Los secuestradores discutían entre ellos y me describían la manera como me despellejarían vivo si les mentía y no les daba el dinero prometido. Yo comprendí que había ganado algo de ventaja, y comenzó la negociación. El dinero era lo de menos, porque igual lo daba por perdido en esas circunstancias, pero quedaba la parte de ellos, que nada les importaba matarme después que les entregara el rescate. Por eso les pedí, como una condición para cerrar el trato que discutíamos, que me permitieran contarles cómo hice mi fortuna, pues quería que al menos alguien lo supiera para que no quedara en la nada. Convinieron en aceptarlo, no sé si por curiosidad, o para que disimular que estaban cerrando un trato honesto.
Le conté cómo llegué a dominar el arte de la negociación, y la manera más fácil de conseguir buenos negocios, sin riesgo de perder. Lo importante de respetar los convenios provechosos, y de desechar los que traen pérdidas por falta de visión. Me escucharon hasta el final, y yo sentí que había ganado una mano. Esa noche dormí más tranquilo. Al día siguiente les pedí que me dieran una ropa informal, y un gorro, para no despertar sospechas con los vecinos, al llegar a mi casa.

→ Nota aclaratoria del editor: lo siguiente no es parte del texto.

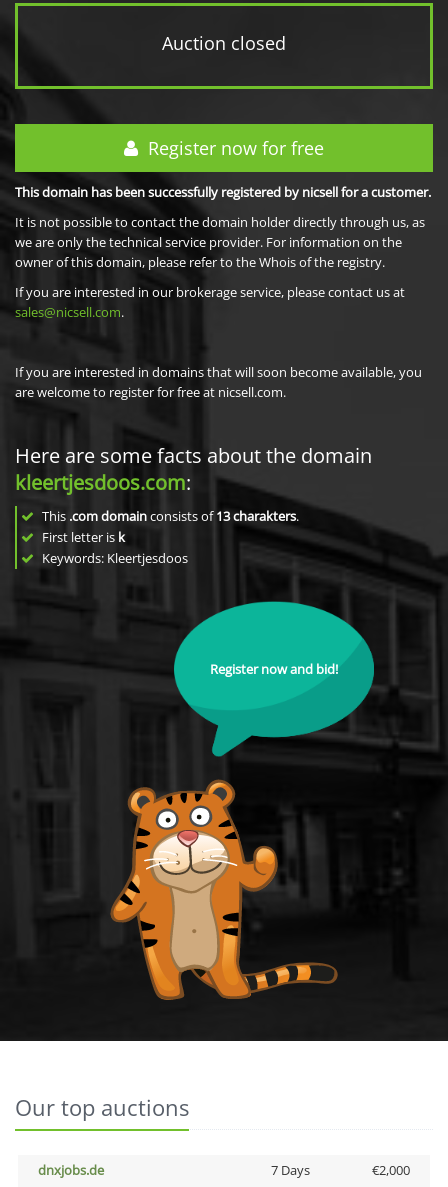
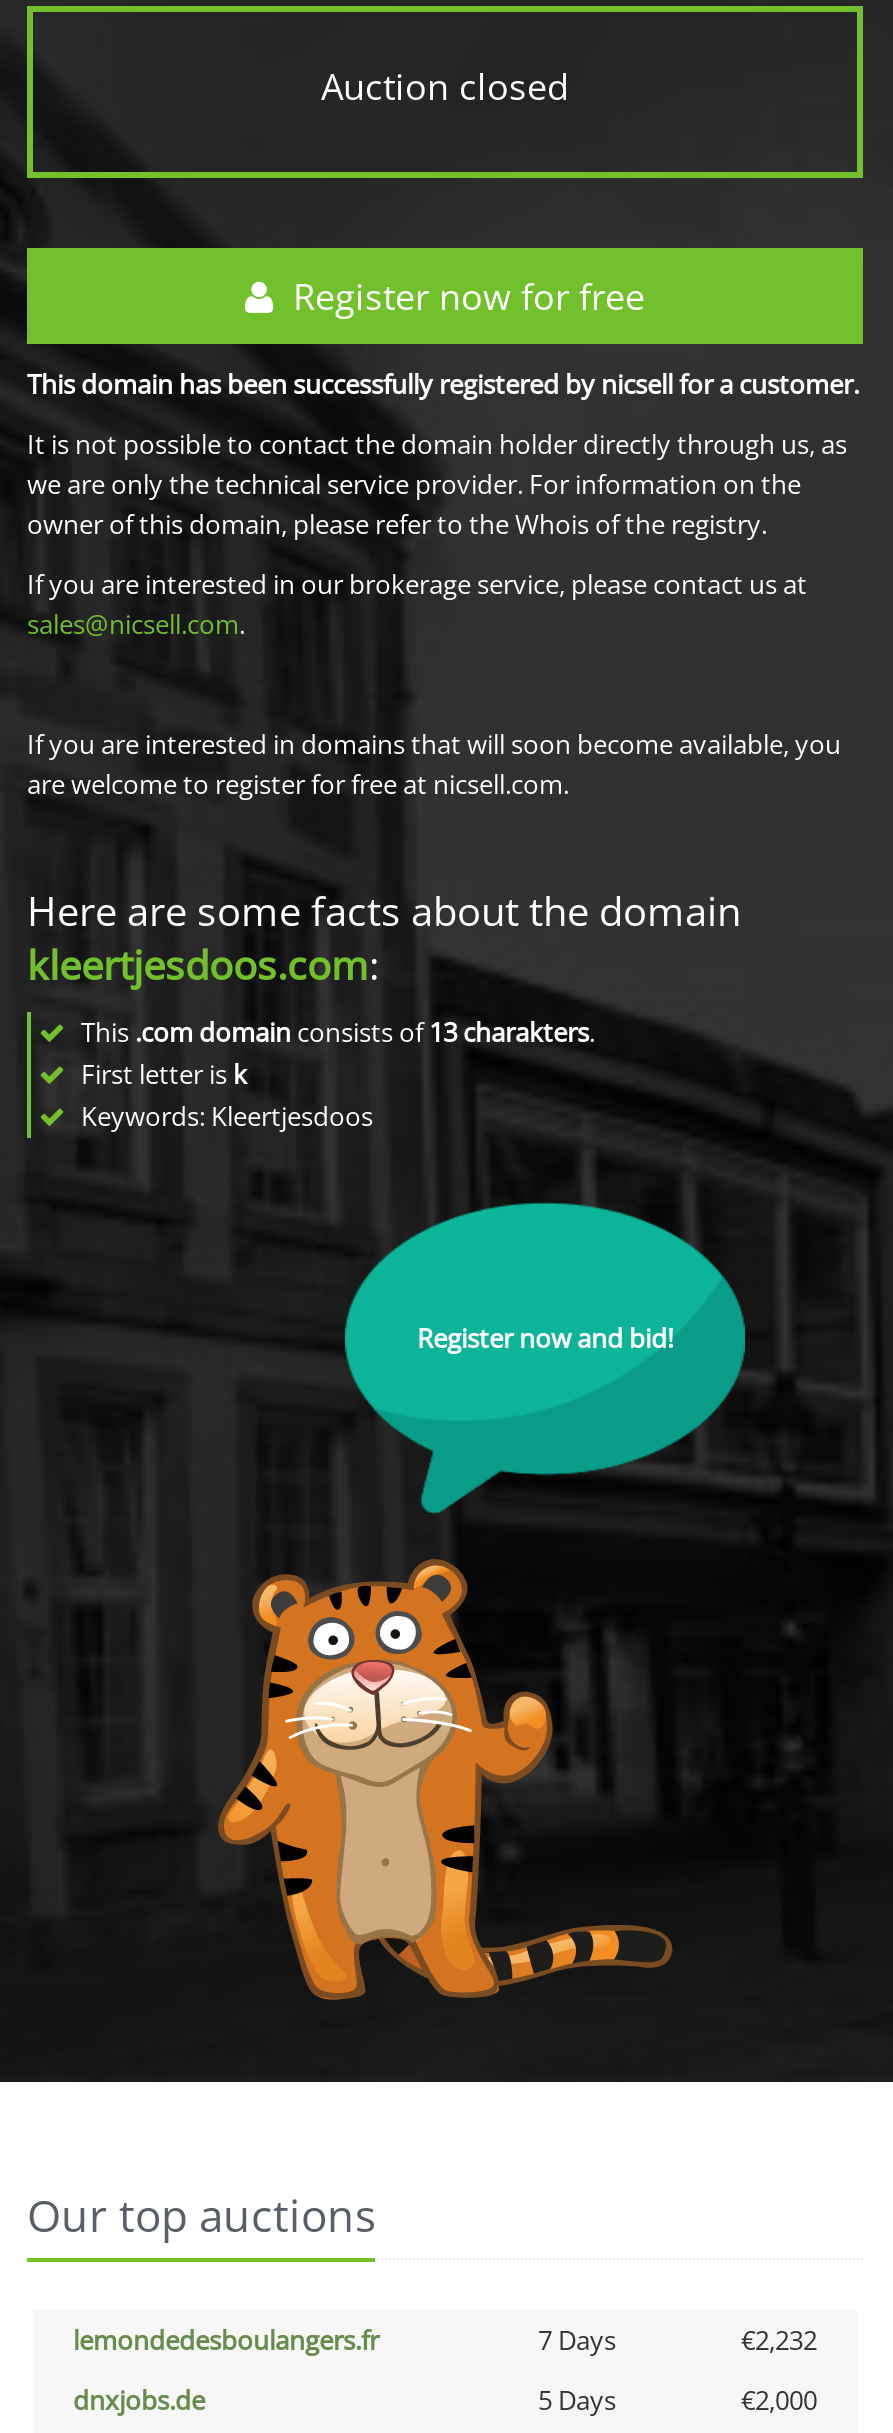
+ lemondedesboulangers.fr
+ 7 Days
+ €2,232

- 7 Days
+ 5 Days
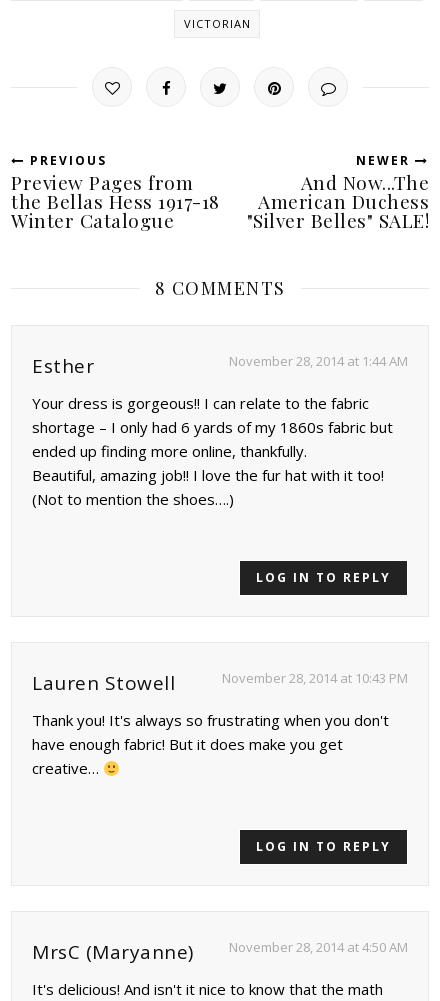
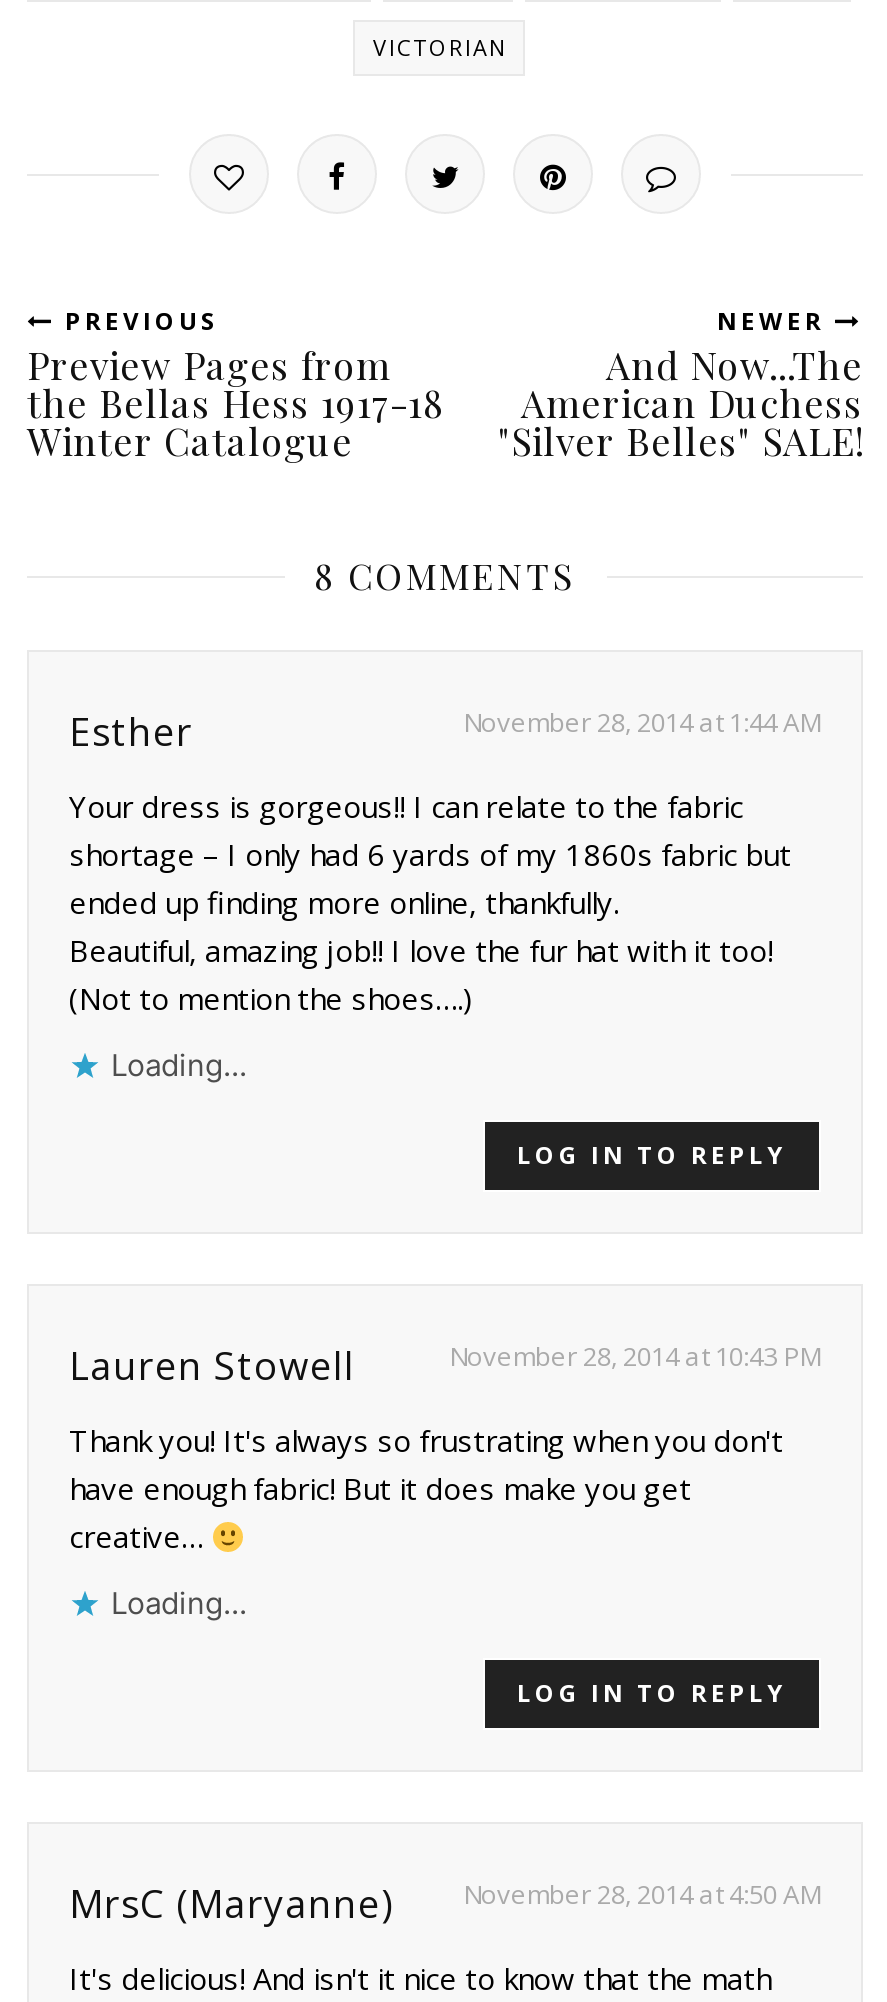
+ Loading...

+ Loading...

Lo que yo pensé, se cumplió en todos sus puntos. Mis parientes habían llegado a un acuerdo traidor entre ellos, para que los delincuentes me mataran, y quedarse legalmente con todo. Por eso no entregaron el dinero.
El asalto a la casa fue relativamente fácil, pues les facilité las entradas secretas. Todos estaban tomando y comentando qué haría cada uno con la parte que le tocó. Ninguno pudo moverse cuando me vieron. Sin hacerles saber que no estaba solo, les pedí que se fueran de la casa sin llevarse nada que no se hubieran ganado con su trabajo, y que no regresaran nunca, si querían salvarse de una cárcel segura. Uno de ellos intentó atacarme con el atizador de la chimenea, pero en eso aparecieron los delincuentes que ahora eran mis aliados, y los sometieron a golpes hasta que ya no pudieron moverse. Fui a la caja fuerte y les entregué el dinero a los nuevos socios y los amenacé con que todos habían sido grabados, y que lo mejor era que se fueran, pero que antes se llevaran a mis familiares, y los botaran desnudos en alguna carretera.
Eso es todo. Ahora vivo en otra ciudad y me llamo de manera distinta, pues morí en muchos sentidos, y los resucitados, al igual que Lázaro, prefieren no hablar de lo que vieron en los alrededores de la muerte.